Hexenjagd mit vielen Emotionen
Erster Eindruck
Mittelalterliche Hexenjagd. Mit einer solchen Szene beginnt Fabienne Zwicker ihren Fantasyroman „Mond in der Dunkelheit“. Alle Anstrengung der Hexenjäger konzentriert sich auf die Gefangennahme der Hexe Fjara, mit der wir uns bei der Lektüre bestens und sehr leicht identifizieren können. Sie ist einfach sympathisch, was man dummerweise auch von manchem ihrer Widersacher sagen kann. Und so zeigt uns die Autorin keinen geschichtlichen Abriss, sondern führt uns ein in die innere Zerrissenheit der Figuren in beiden Lagern. Beim Lesen nimmt man gar nicht wahr, dass über lange Strecken hinweg der Kampf zwischen magisch Begabten und deren Jägern sich gar nicht in Handlung manifestiert, so mitreißend beschrieben ist die Gefühlswelt der Personen, denen die einzelnen Kapitel gewidmet sind.
Inhalt
Welchem Zweck die Gefangennahme Fjaras durch den obersten Hexenjäger Arved wirklich dienen soll, bleibt lange ein gut gehütetes Geheimnis der Autorin. Erst gegen Ende des Romans überrascht sie uns mit der Auflösung – und präsentiert uns damit einen neuen Konflikt.

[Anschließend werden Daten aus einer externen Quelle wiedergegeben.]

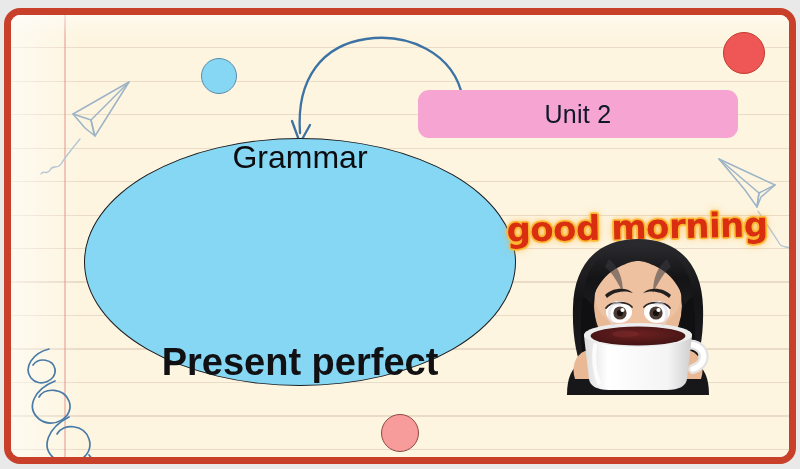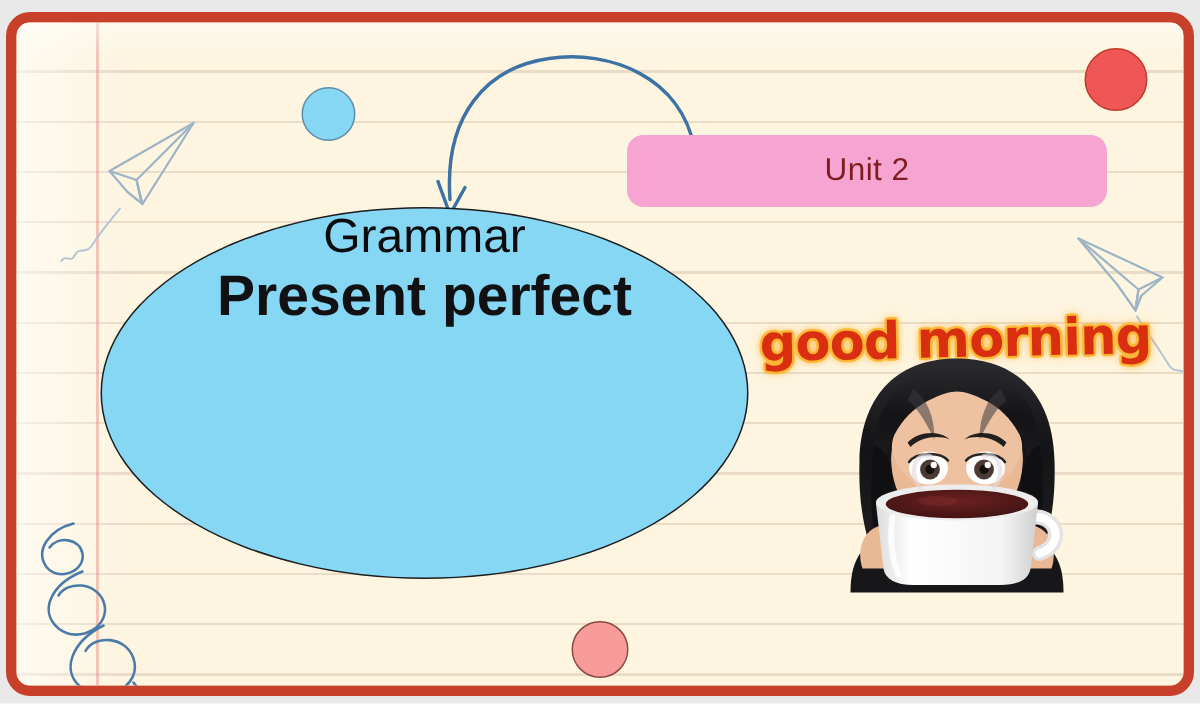--- a/index.html
+++ b/index.html
@@ -80,36 +80,36 @@
   
   #unit-box {
     position:absolute;
     left:407px; top:75px;
     width:320px; height:48px;
     background:#f6a4d1;
     border-radius:11px;
     display:flex; align-items:center; justify-content:center;
   }
   #unit-label {
-    font-size:21px; color:#7f1d1d; letter-spacing:0.3px;
+    font-size:25px; color:#0f172a; letter-spacing:0.3px;
   }
 
   
   #arrow { position:absolute; left:255px; top:10px; width:210px; height:135px; }
 
   
   #ellipse {
     position:absolute;
-    left:56px; top:123px;
+    left:73px; top:123px;
     width:432px; height:248px;
     background:#86d7f4;
     border:1.7px solid #1d1d1f;
     border-radius:50%;
     display:flex; flex-direction:column;
-    align-items:center; justify-content:flex-start;
+    align-items:center; justify-content:space-between;
     text-align:center;
   }
   #ellipse .line1, #ellipse .line2 {
     font-size:32px; color:#0c0c0e; line-height:1.17; font-weight:400;
   }
   #ellipse .line3 {
     font-size:38px; color:#111114; font-weight:bold;
     line-height:1.18; margin-top:0;
   }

Nämlich Zweifel und Selbstzweifel der Hauptfiguren, die sie ihre Lage überdenken lassen, und nicht wenige ändern ihre grundlegende Einstellung. So sind wir uns nicht klar darüber, ob am Ende Fjara mit ihren Gefährten, von denen sie vor Monaten in eine vorher nicht gekannte familiäre Beziehung aufgenommen wurde, wirklich obsiegen sollte. Denn auch auf Seiten der Hexenjäger gibt es Figuren, die moralisch integer und an einer friedlichen Lösung interessiert sind. Andererseits haben auch Fjara und ihre Mitstreiter beinahe allesamt mindestens einen dunklen Punkt in ihrer Vergangenheit, um nicht zu sagen, Dreck am Stecken. Und Götter und Dämonen kommen auch nicht zu kurz …
Schreibstil
Die personale Erzählperspektive zieht sich konsequent durch den ganzen Roman. In tiefgründiger und regelmäßig quälender Selbstreflexion lässt Fabienne Zwicker ihre Figuren moralisch leiden. Dazu kommt körperlicher Schmerz, wenn es Geplänkel oder Scharmützel gab. Alles bekommen wir als Leser durch Dialoge, Selbstgespräche und Gesten so hautnah vermittelt, dass wir mitfühlen, mitleiden oder uns mitfreuen. Fjara ist uns in den ihr gewidmeten Kapiteln besonders nah, denn die werden in der Ich-Form erzählt. Handlung und Innenschau des Hexenjägers Esa und des als Sklave gebannten Hexers Ragin erleben wir in der dritten Person. Behutsam führt uns die Autorin an Schauplätzen in Schweden in ein Mittelalter, das uns so nicht geläufig ist. Christentum und nordische Gottheiten stehen sich nicht diametral gegenüber, bestimmen aber beide das Geschehen in Arveds Burg, in dem lebendigen Städtchen Linköping und auf dem Bauernhof, auf dem Fajra Heimat und Anschluss gefunden hat. Nur ganz langsam lässt uns die Autorin verstehen, in welcher Beziehung die Figuren früher einmal zueinander standen, aus der heute Sehnsucht und Liebe oder auch Hass erwachsen sind. Wunderbare Bilder und Vergleiche, die die Autorin detailverliebt und abseits jeden literarischen Klischees präsentiert, machen das Buch ebenfalls zu einem Lesegenuss. Etwa, wenn Esa frustriert feststellt, dass es erst Mittag ist, „wie sein kurzer Schatten zeigt“, oder Fjara sich auf einen der Steinbrocken setzt, „die neben dem Weg lagen, als hätten die Bauherren sie dort vergessen, nachdem sie diese Kirche erbaut hatten.“
Fazit
Fabienne Zwickers „Mond in der Dunkelheit“ ist ein Buch, das man nicht aus der Hand legen möchte, bevor man es in einem Rutsch durchgelesen hat. So stark fühlt man mit den Hauptfiguren, möchte ihnen helfen, ihre Zweifel und ihre schmerzhaften Erinnerungen zu überwinden, und wünscht ihnen viel Glück für den Ausgang der Hexenjagd. Dumm nur, dass wir Leser unsere positiven Gefühle und Hoffnungen auf Figuren beider Konfliktparteien projizieren. So springt die Spannung aus dem Buch auf uns über! Ich empfehle das Buch jedem, der auch nur entfernt etwas für das Genre Fantasy übrig hat.